━━━━━ Entries provided ━━━━━

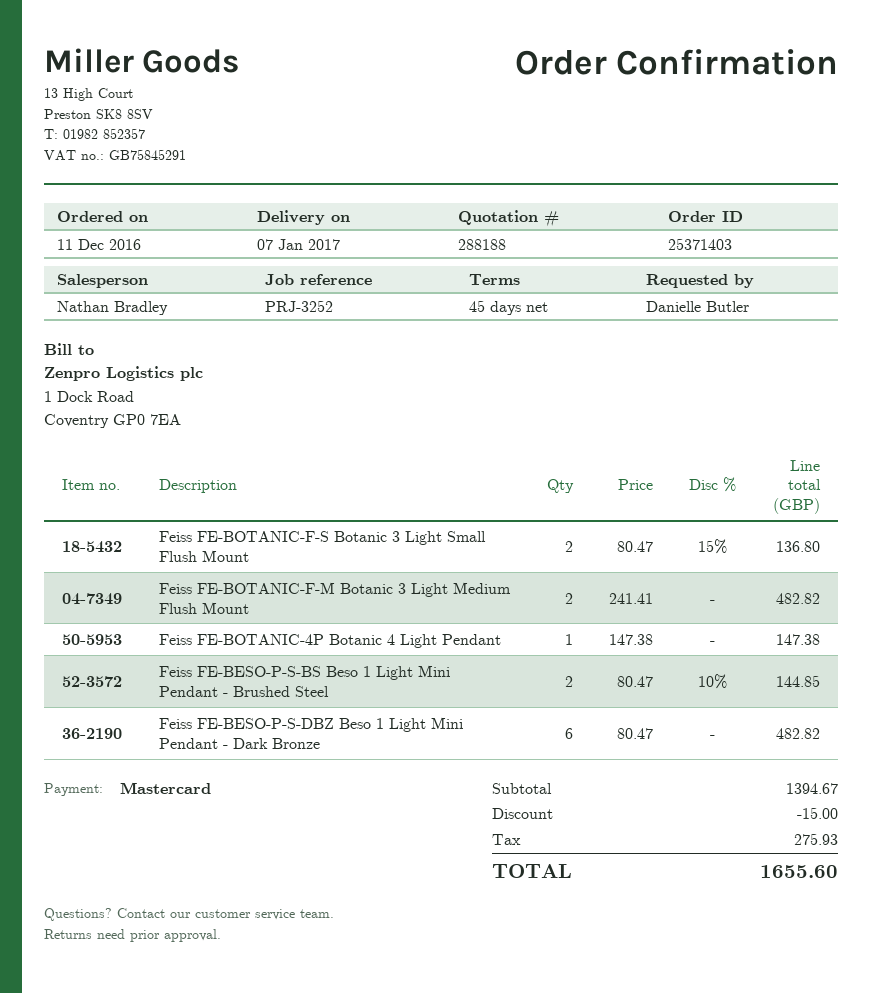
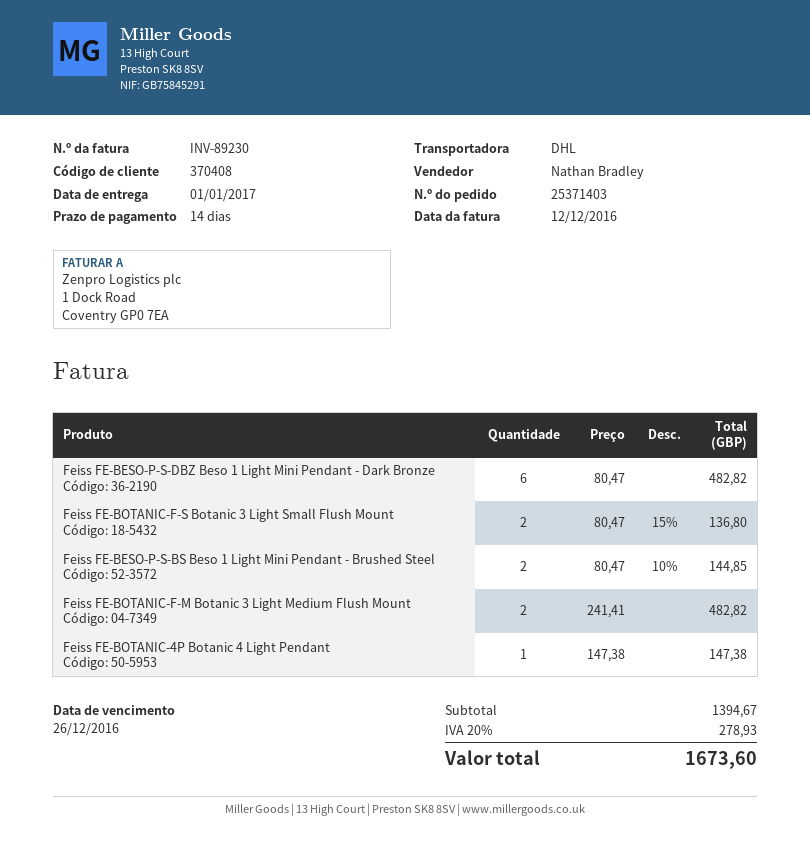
delivery date: 2017-01-07 -> 2017-01-01
payment terms: 45 days -> 14 days
discount: 15.00 -> none
tax: 275.93 -> 278.93
total: 1655.60 -> 1673.60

━━━━━

▸ Task goal
Line by line, write out the records above exactly, skipping the pictures.

▸ Exercise result
delivery date: 2017-01-07 -> 2017-01-01
payment terms: 45 days -> 14 days
discount: 15.00 -> none
tax: 275.93 -> 278.93
total: 1655.60 -> 1673.60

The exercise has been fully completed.